Diagnosis of Corona Virus (COVID 19)
As COVID-19 continues to be an existential threat worldwide despite adopting strict strategies to tackle it, it’s time we implement effective methodical measures and protocols to break the transmission chain and get back to a corona-free world.
The early diagnosis which is rapid and accurate is the first step in managing the spread and the containment of the pandemic. In the context of even vaccinated individuals getting infected and also an increase in the number of asymptomatic carriers of the virus, diagnostic testing, and early detection is the only preventive measure to stop the infectious spread between people and communities.
Earlier only symptomatic individuals or those who had contact with infected individuals were the ones to get tested. But as the government geared up the rules and regulations and imposed a virus screening test for even state-to-state travel, let’s get into details of the diagnosis of coronavirus.
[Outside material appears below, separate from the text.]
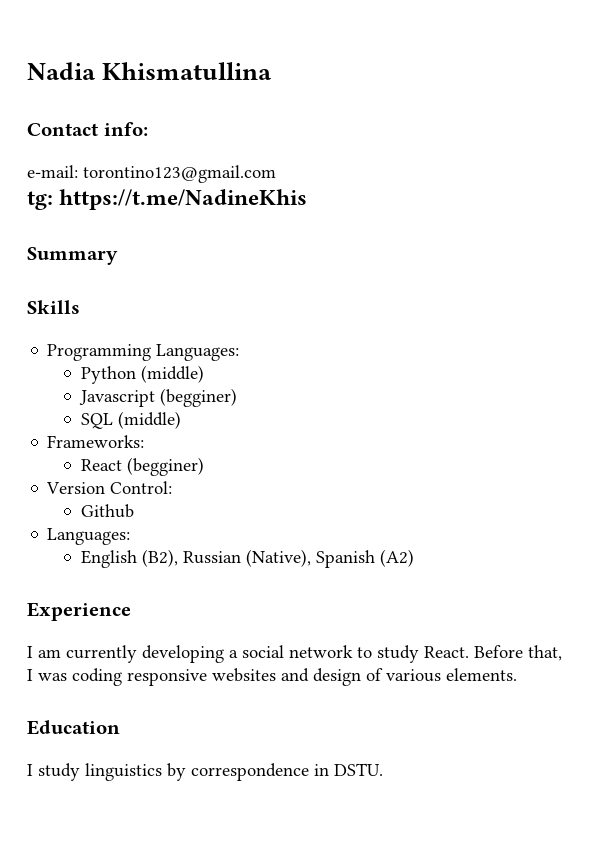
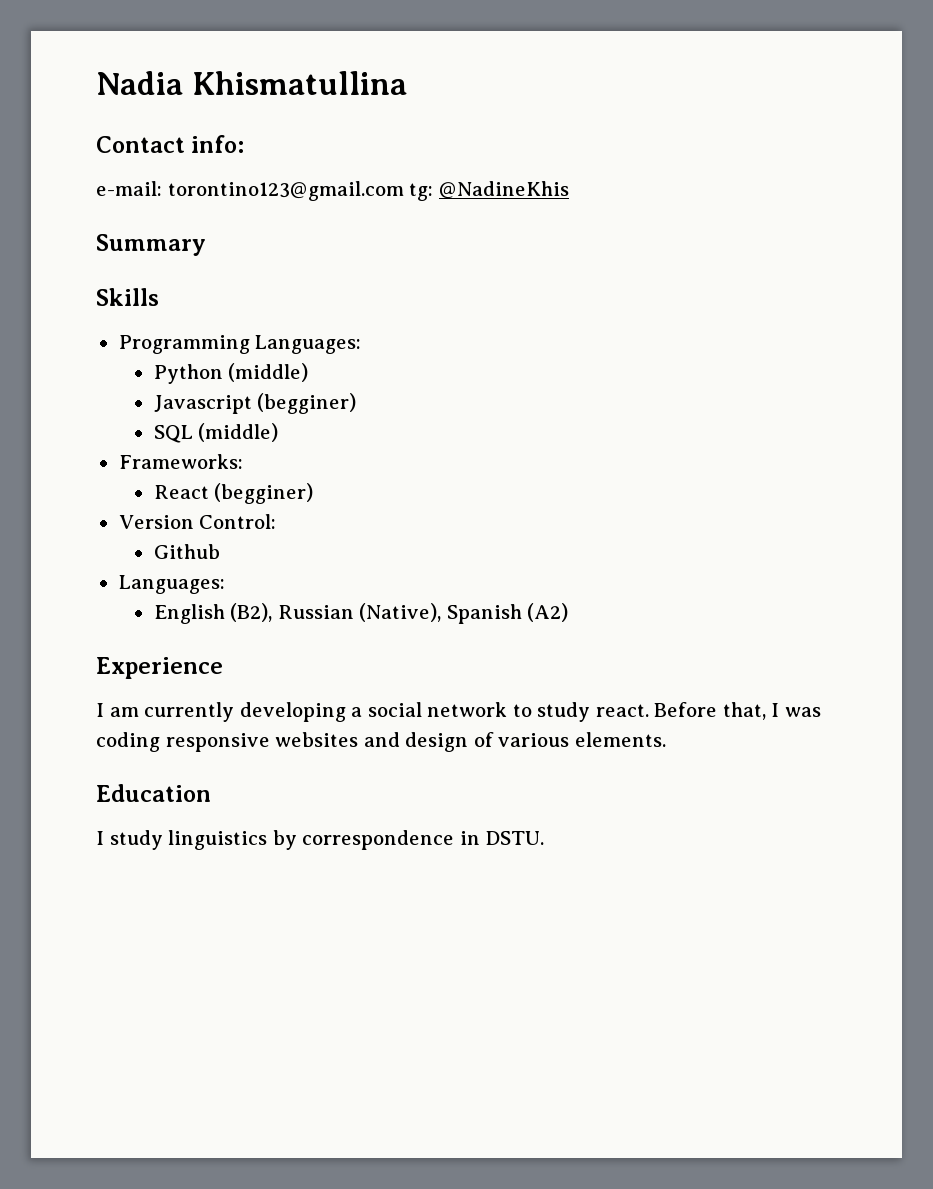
[27,189,308,210] // tg: https://t.me/NadineKhis -> [409,181,569,201] tg: @NadineKhis
[424,646,469,658] React. -> [595,704,649,717] react.

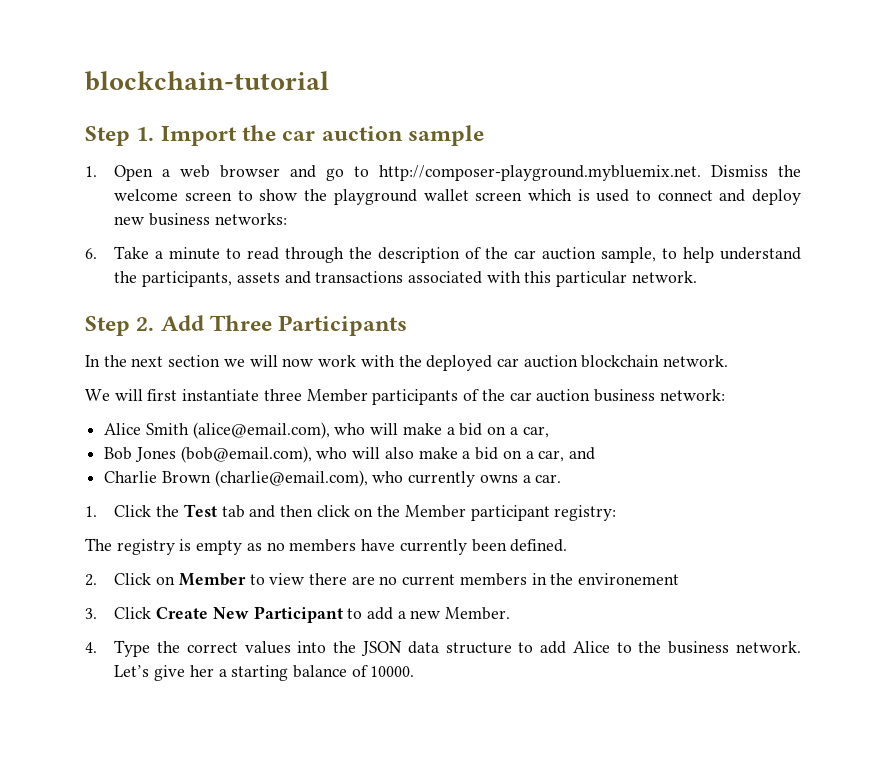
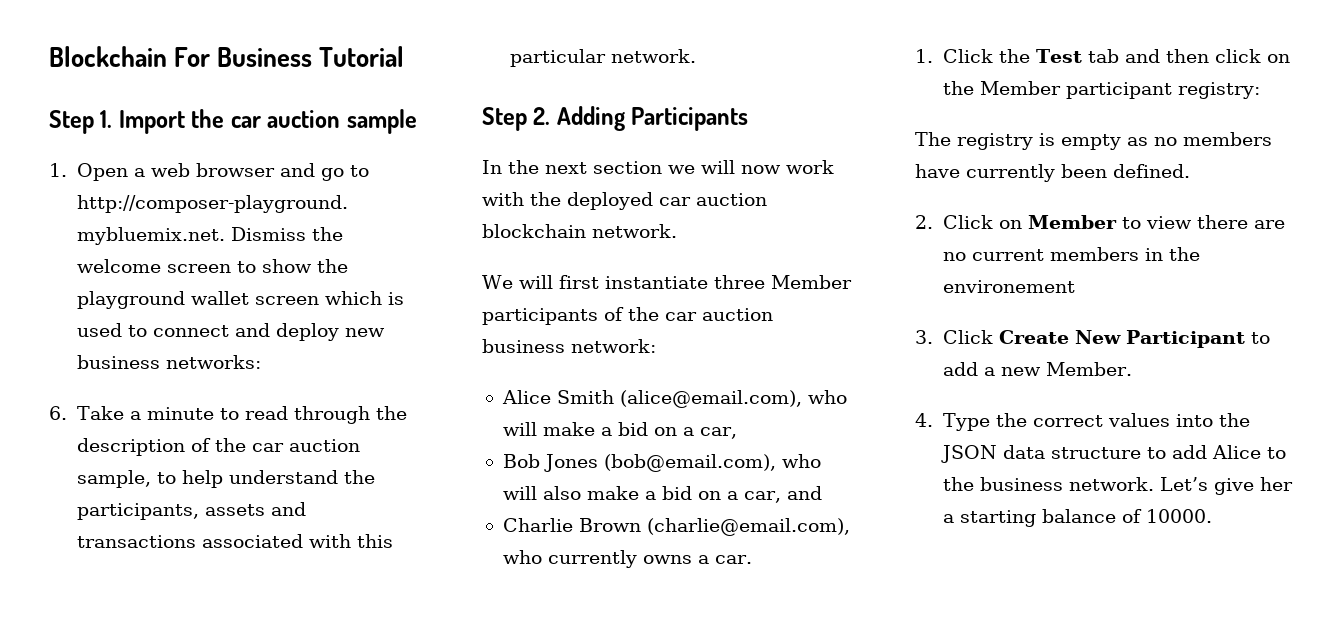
[85,71,329,91] blockchain-tutorial -> [49,46,405,67] Blockchain For Business Tutorial
[160,315,273,331] Add Three -> [556,106,625,131] Adding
The most commonly used diagnostic tests are RAT and RT-PCR. RAT or Rapid Antigen test detects viral antigen which is basically a protein present on the surface of the virus. It is called rapid because it gives result within 15-30 minutes.
RT-PCR or Reverse transcriptase Polymerase Chain Reaction detects viral RNA. It’s the most reliable and accurate test, thus considered as the gold standard diagnostic method. It has improved sensitivity and specificity as compared to any other diagnostic method. But it takes 4-6 hours to confirm the results.
Accurate diagnosis is possible only with proper specimen collection. For both these tests, specimens are collected from the upper respiratory tract using oropharyngeal or nasopharyngeal swabs as Coronavirus is transmitted through respiratory secretions which can infect any system in the body. When comparing both nasal and oral swabs, studies have shown that nasal swabs have a high positivity rate making it the specimen of choice. Also, the time of collection plays a crucial role. Once the virus enters a human body, it can be detected from day 2-14 as this time period shows a high viral load. Specimens collected before or after may not give accurate results. Other specimens include sputum if the patient has a cough, faeces if the patient’s symptoms include diarrhoea and can be detected in the blood.
RAT and RT-PCR are tests that tell us active infection i.e., whether a person is currently infected with a virus or not. RT-PCR allows amplification of small amounts of RNA present in the specimen, as it is a type of NAAT (Nucleic acid amplification test), thus facilitating precise detection. That’s why sometimes it is advised to go for RT-PCR even if the RAT results are negative.
In Serology, blood samples are collected to detect the presence of antibodies which are basically responses of the human body against the viral antigens or against the toxins produced by the virus. But as the body takes time to form a response, this test is generally used to detect past infections. It helps us to have an idea of the production of antibodies in our body which makes us immune to the infection.
Experts believe that Testing, Tracking, and Tracing can significantly help us to fasten the depletion of coronavirus along with social distancing, frequent handwashing, double masking, and complete vaccination.
As we are aware of the role of asymptomatic carriers in the progression of the pandemic, diagnostic testing and ruling out suspicion remains a wise decision. Let’s all fight together against this global health crisis and successfully reach the zero positive case status as soon as possible.